Omar Abdulkadir Artan

Quando um país se candidata a sediar a Copa do Mundo de Futebol se compromete a acolher, com respeito e segurança, todas as delegações que, pelo seu desempenho, adquiriram o direito de participar do maior evento futebolístico do planeta. As seleções que participam da Copa são filiadas à FIFA e deveriam ser tratadas como embaixadores dos seus países com imunidade durante o período da competição. Normalmente, é assim que o país sede recebe as delegações de futebol que vão oferecer o espetáculo do futebol que mobiliza emoções em escala mundial. Além do respeito aos protagonistas da festa, o acolhimento igualitário de todas as delegações garante o equilíbrio da disputa e a qualidade do espetáculo.

Nada disso vale quando o presidente de um dos países é o abominável Donald Trump. Na semana em que se inicia o Campeonato Mundial de Futebol de 2026, o presidente dos Estados Unidos, um dos três países sede da Copa, entrou em campo, furou a bola e ainda a jogou, murcha e inútil, na cara submissa do presidente da FIFA, o senhor Gianni Infantino.
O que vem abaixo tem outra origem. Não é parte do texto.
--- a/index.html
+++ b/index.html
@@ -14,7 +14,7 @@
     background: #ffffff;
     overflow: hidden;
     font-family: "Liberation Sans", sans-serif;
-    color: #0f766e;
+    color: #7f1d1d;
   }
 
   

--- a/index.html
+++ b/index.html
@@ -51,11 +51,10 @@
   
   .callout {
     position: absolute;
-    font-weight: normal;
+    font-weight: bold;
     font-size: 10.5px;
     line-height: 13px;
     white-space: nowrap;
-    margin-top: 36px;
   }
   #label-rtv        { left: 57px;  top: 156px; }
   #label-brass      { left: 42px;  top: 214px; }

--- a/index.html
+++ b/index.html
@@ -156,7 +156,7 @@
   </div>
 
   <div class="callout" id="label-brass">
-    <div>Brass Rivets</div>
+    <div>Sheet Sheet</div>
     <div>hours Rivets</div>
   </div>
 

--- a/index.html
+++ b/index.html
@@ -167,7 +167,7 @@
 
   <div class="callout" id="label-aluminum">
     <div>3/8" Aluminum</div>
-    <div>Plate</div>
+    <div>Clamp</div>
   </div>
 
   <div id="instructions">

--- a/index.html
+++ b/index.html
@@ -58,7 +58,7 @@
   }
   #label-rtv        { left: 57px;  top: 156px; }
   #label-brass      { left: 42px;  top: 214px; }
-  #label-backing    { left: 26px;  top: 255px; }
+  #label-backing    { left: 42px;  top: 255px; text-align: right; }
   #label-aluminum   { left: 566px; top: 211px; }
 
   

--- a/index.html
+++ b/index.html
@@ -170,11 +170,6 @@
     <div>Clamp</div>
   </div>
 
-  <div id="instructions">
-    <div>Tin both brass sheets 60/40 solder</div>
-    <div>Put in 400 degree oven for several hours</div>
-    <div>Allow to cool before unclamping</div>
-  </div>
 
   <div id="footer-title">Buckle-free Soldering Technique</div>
O árbitro Omar Artan, da Somália, credenciado pela FIFA para apitar jogos da Copa, foi impedido de entrar nos Estados Unidos. Embora tivesse visto de entrada, ele foi detido no aeroporto de Miami, interrogado por onze horas e expulso do país, excluído, portanto, da sua contribuição ao evento futebolístico.
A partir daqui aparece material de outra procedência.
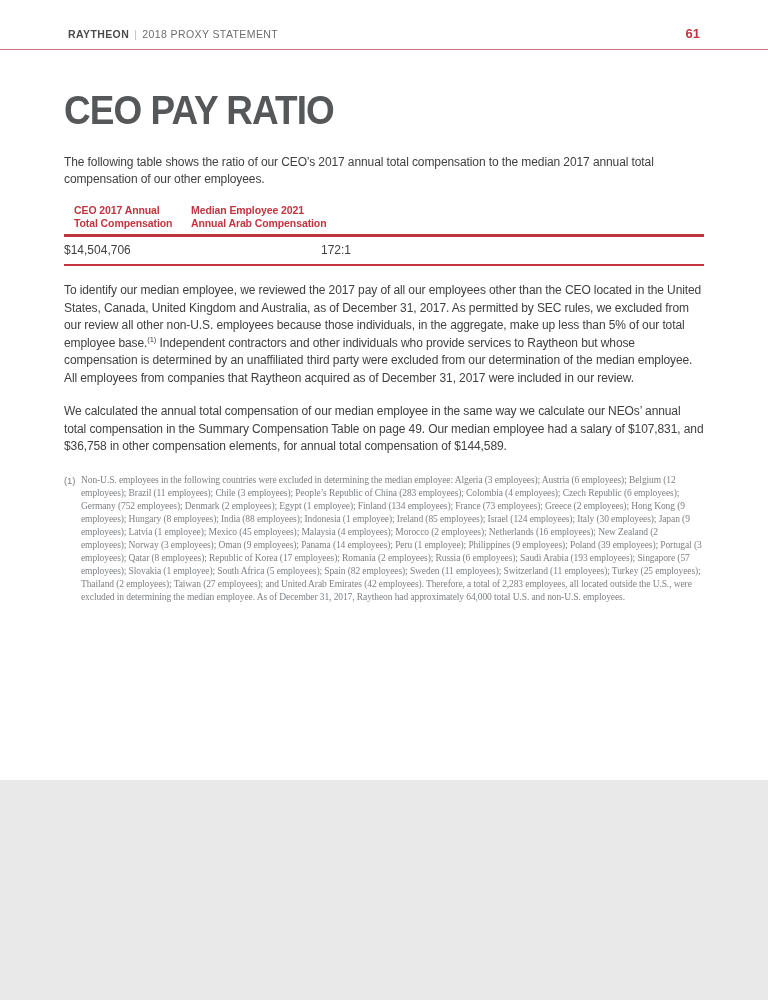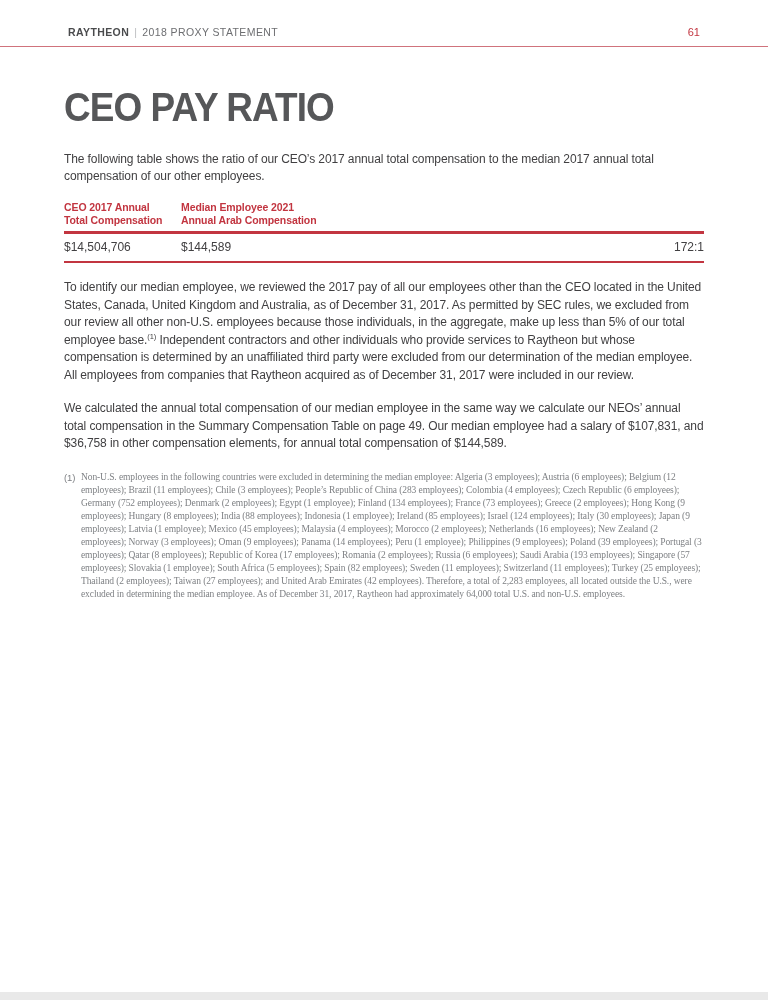--- a/index.html
+++ b/index.html
@@ -12,7 +12,7 @@
   }
   html,body{margin:0;padding:0;background:#e9e9e9;}
   .page{
-    width:768px;height:992px;margin:0 auto;background:#ffffff;
+    width:768px;height:780px;margin:0 auto;background:#ffffff;
     font-family:"Liberation Sans", sans-serif;
     position:relative;overflow:hidden;box-sizing:border-box;
   }

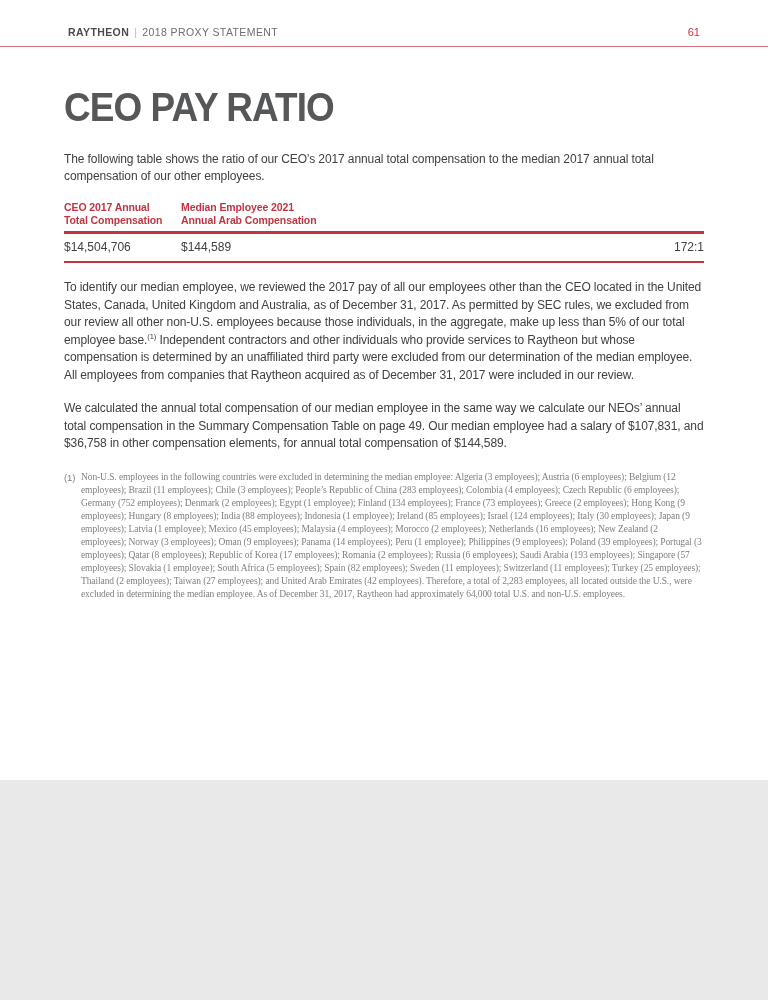--- a/index.html
+++ b/index.html
@@ -25,7 +25,7 @@
   .brand{font-weight:bold;color:#4A4B4D;}
   .pipe{color:#BBBCBE;margin:0 5px;font-weight:normal;}
   .doc-name{color:var(--header-gray);}
-  .page-number{font-size:11px;font-weight:normal;color:var(--accent-red);}
+  .page-number{font-size:13px;font-weight:bold;color:var(--accent-red);}
   .header-rule{height:1px;background:var(--rule-pink);width:100%;}
   
   .content{padding:0 64px;}

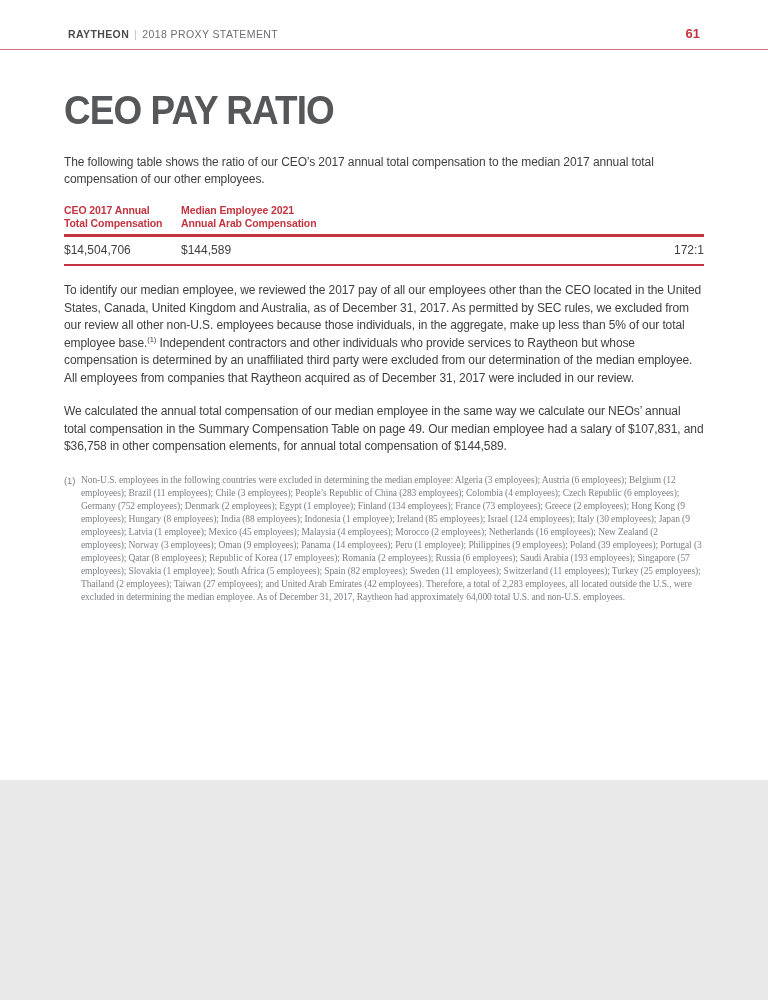--- a/index.html
+++ b/index.html
@@ -43,7 +43,7 @@
   .ratio-table{margin-top:16px;}
   .ratio-head{display:flex;
     font-size:10.5px;line-height:12.5px;font-weight:bold;color:var(--accent-red);
-    letter-spacing:-0.1px;padding-bottom:5px;}
+    letter-spacing:-0.1px;padding-bottom:5px;margin-left:10px;}
   .ratio-values{display:flex;font-size:12px;color:var(--body-text);
     padding:6px 0 7px 0;}
   .col1{width:117px;flex-shrink:0;}

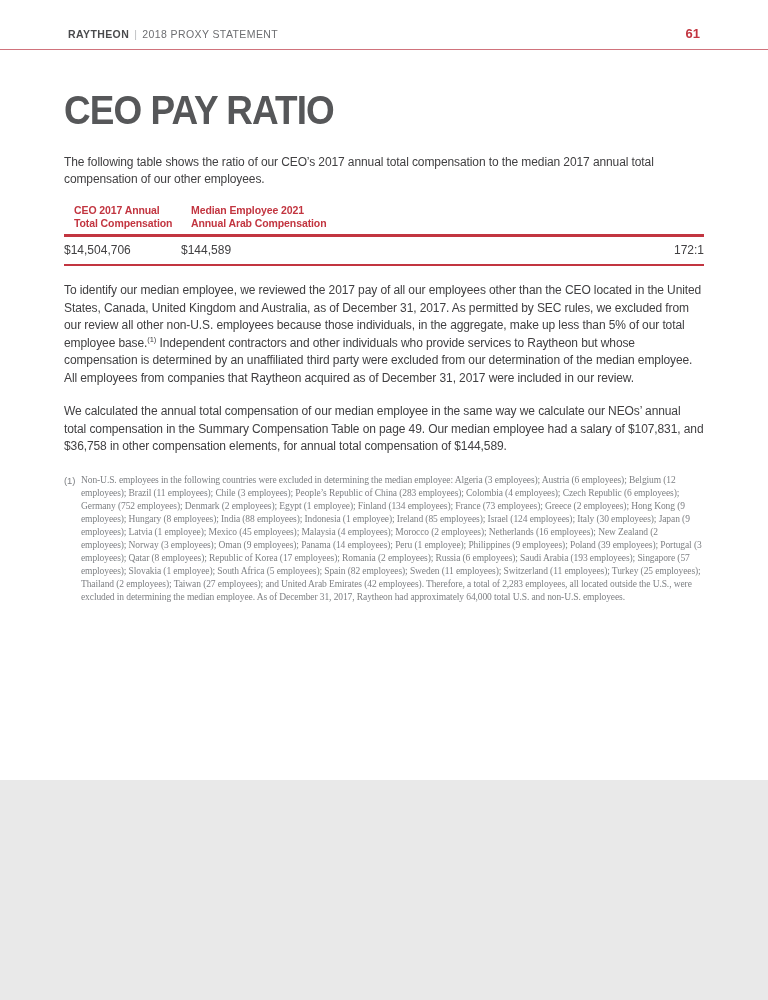--- a/index.html
+++ b/index.html
@@ -100,7 +100,6 @@
       <div class="rule-thick"></div>
       <div class="ratio-values">
         <div class="col1">$14,504,706</div>
-        <div class="col2">$144,589</div>
         <div class="col3">172:1</div>
       </div>
       <div class="rule-thin"></div>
A delegação do Irã, que joga as três primeiras partidas nos Estados Unidos, foi obrigada a se hospedar no México porque o governo de Trump não autorizou a sua permanência no território estadunidense. Hospedados em Tijuana, os jogadores iranianos deverão viajar para as cidades em que vão jogar e, ao final do jogo, saírem imediatamente do território dos Estados Unidos; as duas primeiras partidas serão em Los Angeles e a terceira em Seatle, a mais de dois mil quilômetros de Tijuana. O governo Trump ainda cancelou os ingressos que a Federação Iraniana de Futebol recebeu da FIFA, como cabe a todas as delegações credenciadas para a Copa.  Além disso, algumas delegações estão sendo submetidas a tratamentos desrespeitosos e discriminatórios na entrada do país, como a seleção do Senegal e da Bélgica.

Esta será a Copa da vergonha e da humilhação. A FIFA, dirigida pelo senhor Infantino, apelidado de “poodle de Donald Trump” pela sua descarada bajulação ao presidente dos Estados Unidos, silencia, tolera e se submete aos desmandos trumpistas. A submissão e bajulação do presidente da FIFA alcançou o paroxismo em dezembro do ano passado, na cerimônia do sorteio das partidas: Infantino inventou um “Prêmio da Paz da FIFA” e concedeu a primeira honraria a Trump, que já mostrava sua violência interna contra os imigrantes e suas garras imperialistas no Oriente Médio e na América Latina. Instituição multilateral de grande abrangência (mais associados que as Nações Unidas) e prestígio internacional, a FIFA deveria protestar, rejeitar, enfrentar as agressões e desrespeitos do governo Trump. Mas Infantino prefere a ignomínia.